Abstract
Heterogeneous parallel platforms, comprising multiple processing units and architectures, have become a cornerstone in improving the overall performance and energy efficiency of scientific and engineering applications. Nevertheless, taking full advantage of their resources comes along with a variety of difficulties: developers require technical expertise in using different parallel programming frameworks and previous knowledge about the algorithms used underneath by the application. To alleviate this burden, we present an adaptive offline implementation selector that allows users to better exploit resources provided by heterogeneous platforms. Specifically, this framework selects, at compile time, the tuple device-implementation that delivers the best performance on a given platform. The user interface of the framework leverages two C++ language features: attributes and concepts. To evaluate the benefits of this framework, we analyse the global performance and convergence of the selector using two different use cases. The experimental results demonstrate that the proposed framework allows users enhancing performance while minimizing efforts to tune applications targeted to heterogeneous platforms. Furthermore, we also demonstrate that our framework delivers comparable performance figures with respect to other approaches.
1. Introduction
In recent years, heterogeneous parallel architectures have provided a way to improve performance and energy efficiency better than other alternatives. However, platforms comprising diverse devices (such as multi-cores, Graphics Processing Unit (GPUs), Digital Signal Processor (DSPs) and Field Programmable Gate Array (FPGAs)) are notoriously more difficult to program effectively, since they demand for distinct frameworks and application programming interfaces. 1 This fact has led to multiple implementations of the same algorithm but targeted to different devices. Therefore, an additional issue arises when programming for heterogeneous platforms: to select the most suitable device and routine implementation to solve a given problem. Usually, in order to improve performance, developers need to analyse a priori the target platform and the application, along with its implementation alternatives and available libraries. To achieve this goal, some aspects need to be considered. For instance, some libraries exhibit better behaviour than others for a given problem size. 2 Also, devices can have different features (such as the number of cores, processor frequency or memory size), and thus, they may influence, or even restrict, the use of a specific library routine.

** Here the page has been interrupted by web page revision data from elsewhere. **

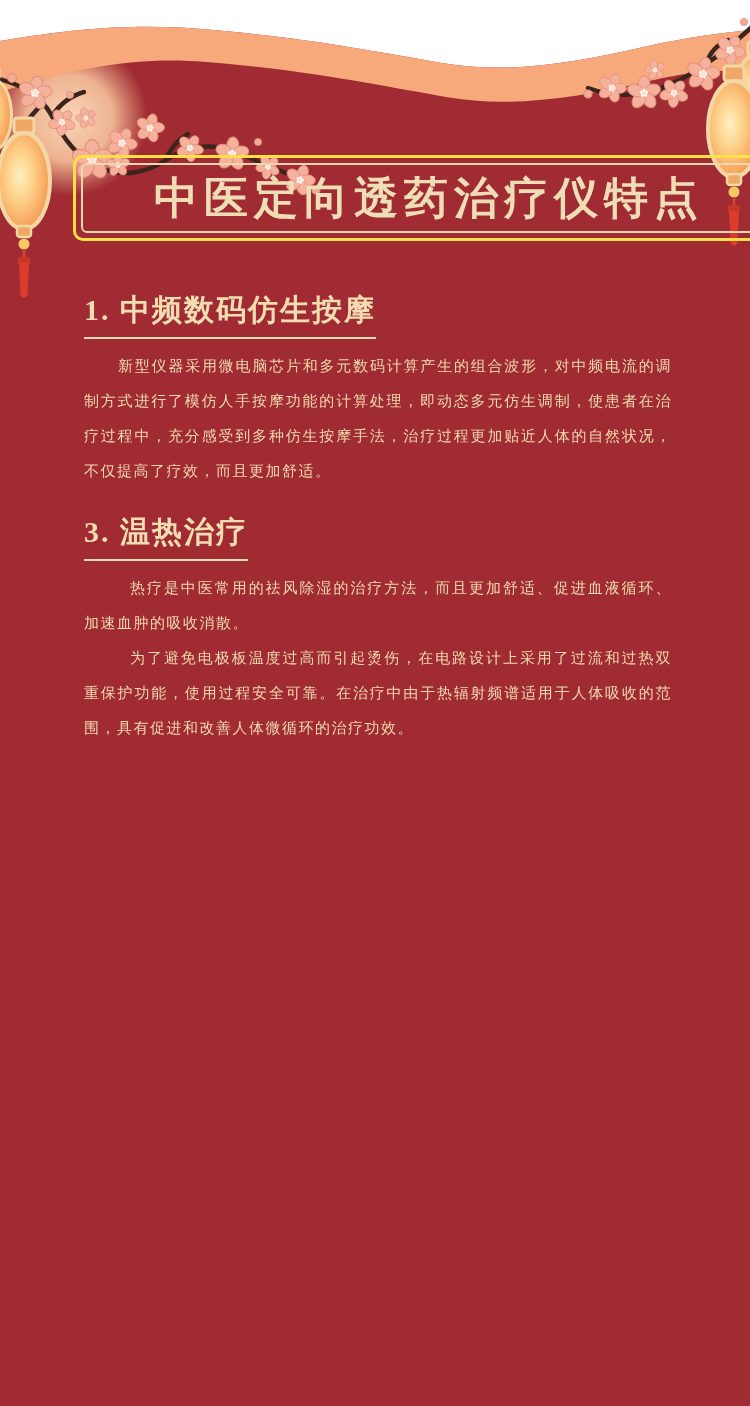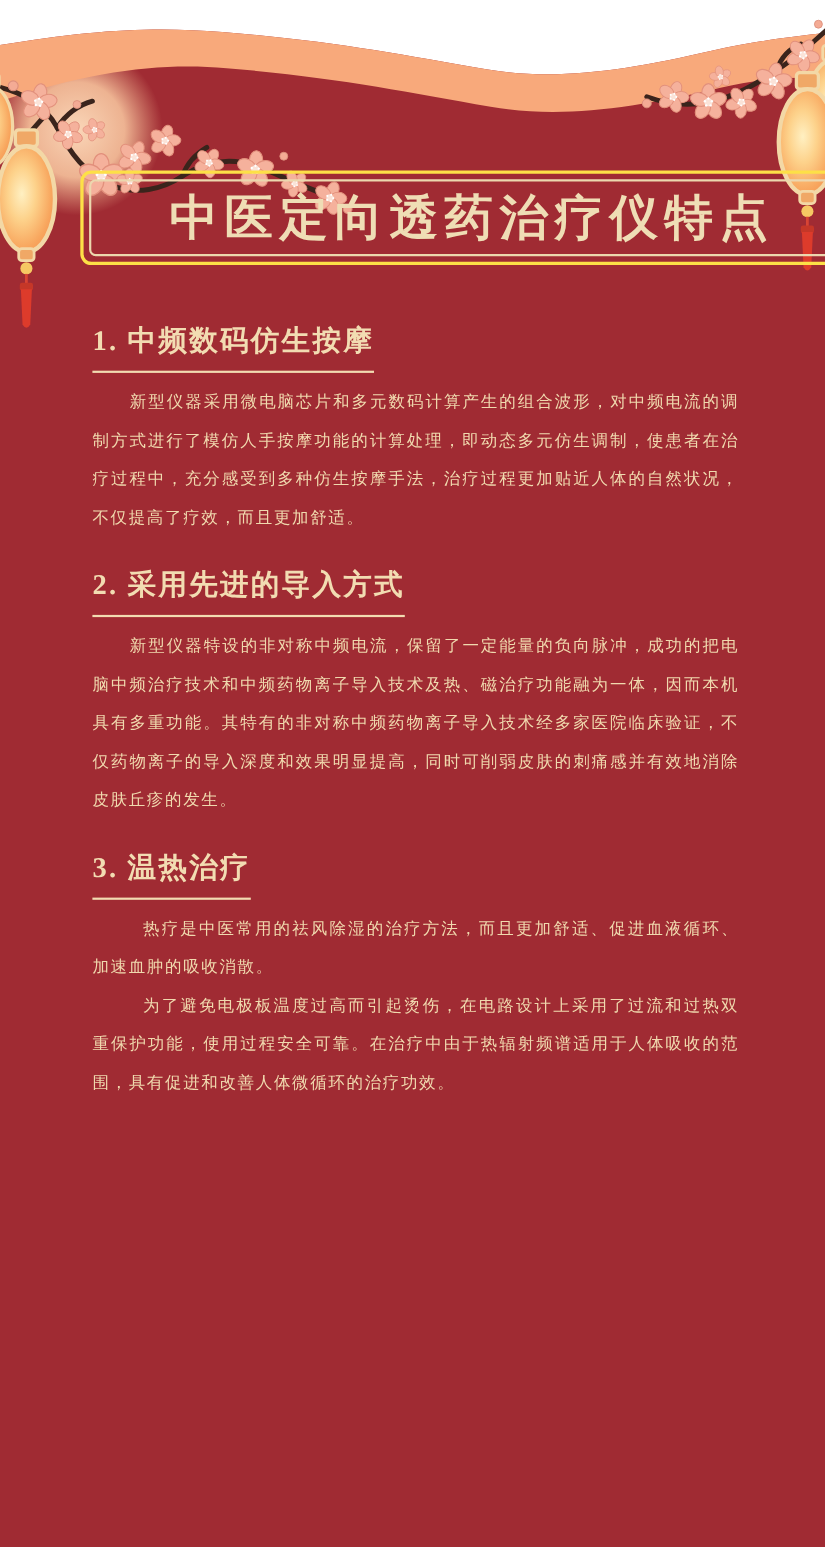--- a/index.html
+++ b/index.html
@@ -44,7 +44,7 @@
   .sec-heading{
     display:inline-block;
     margin:0 0 10px 0;
-    font-size:26px;
+    font-size:30px;
     line-height:38px;
     font-weight:bold;
     letter-spacing:2px;

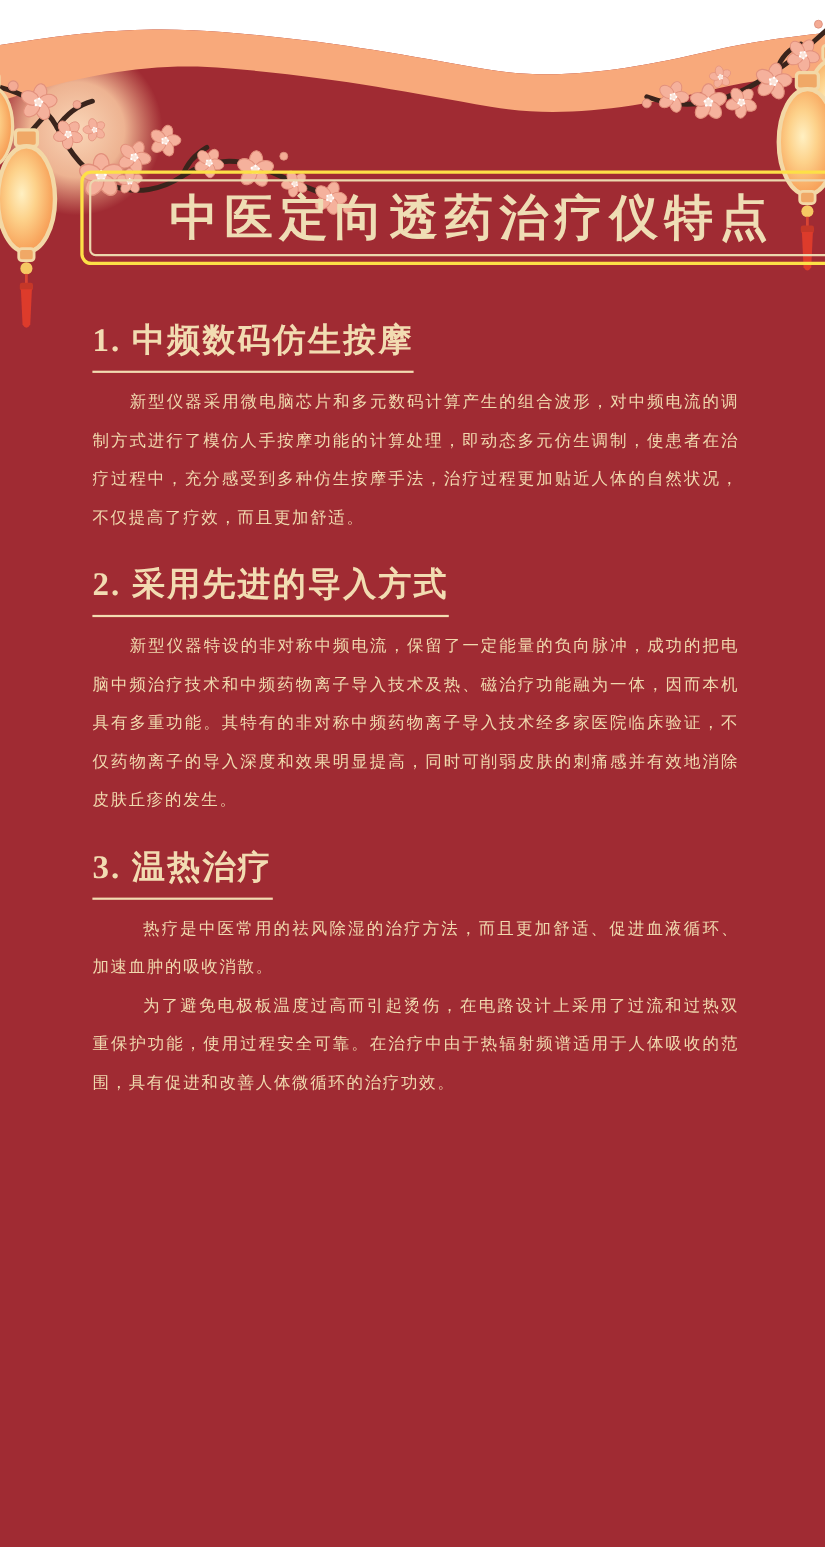--- a/index.html
+++ b/index.html
@@ -192,10 +192,6 @@
       <p class="sec-para indent-sm">新型仪器采用微电脑芯片和多元数码计算产生的组合波形，对中频电流的调制方式进行了模仿人手按摩功能的计算处理，即动态多元仿生调制，使患者在治疗过程中，充分感受到多种仿生按摩手法，治疗过程更加贴近人体的自然状况，不仅提高了疗效，而且更加舒适。</p>
     </section>
     <section>
-      <h2 class="sec-heading">2. 采用先进的导入方式</h2>
-      <p class="sec-para indent-sm">新型仪器特设的非对称中频电流，保留了一定能量的负向脉冲，成功的把电脑中频治疗技术和中频药物离子导入技术及热、磁治疗功能融为一体，因而本机具有多重功能。其特有的非对称中频药物离子导入技术经多家医院临床验证，不仅药物离子的导入深度和效果明显提高，同时可削弱皮肤的刺痛感并有效地消除皮肤丘疹的发生。</p>
-    </section>
-    <section>
       <h2 class="sec-heading">3. 温热治疗</h2>
       <p class="sec-para indent-lg">热疗是中医常用的祛风除湿的治疗方法，而且更加舒适、促进血液循环、加速血肿的吸收消散。</p>
       <p class="sec-para indent-lg">为了避免电极板温度过高而引起烫伤，在电路设计上采用了过流和过热双重保护功能，使用过程安全可靠。在治疗中由于热辐射频谱适用于人体吸收的范围，具有促进和改善人体微循环的治疗功效。</p>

An approach to cope with this problem is to manually select the algorithm implementation and map the execution onto the underlying parallel device based on past knowledge. Nevertheless, this procedure becomes complex when dealing with multiple devices and libraries. A common technique is to define a set of constraints in order to guide a runtime scheduler to select the most suitable implementation. This technique, however, has non-negligible performance overheads, since it is necessary to re-evaluate the selection each time a routine is called. An alternative to the aforementioned technique is to shift the decision-making task directly at compile time. Several proposals leveraging this static approach and based on analytic models, machine learning and adaptive optimization methods can be found in the literature. 3 However, these approaches also incur in non-negligible profiling costs at runtime and/or modelling overheads at compile time. Therefore, there exists a trade-off between runtime overheads and profiling techniques in both approaches that needs to be considered depending on the target application. Given the foregoing, in this article, we enrich the current state-of-the-art about static approaches with the following contributions:
We present an offline implementation selector framework that leverages a profile-guided approach and is able to decide, among compilations, the tuple device-implementation that delivers the best performance based on historical information.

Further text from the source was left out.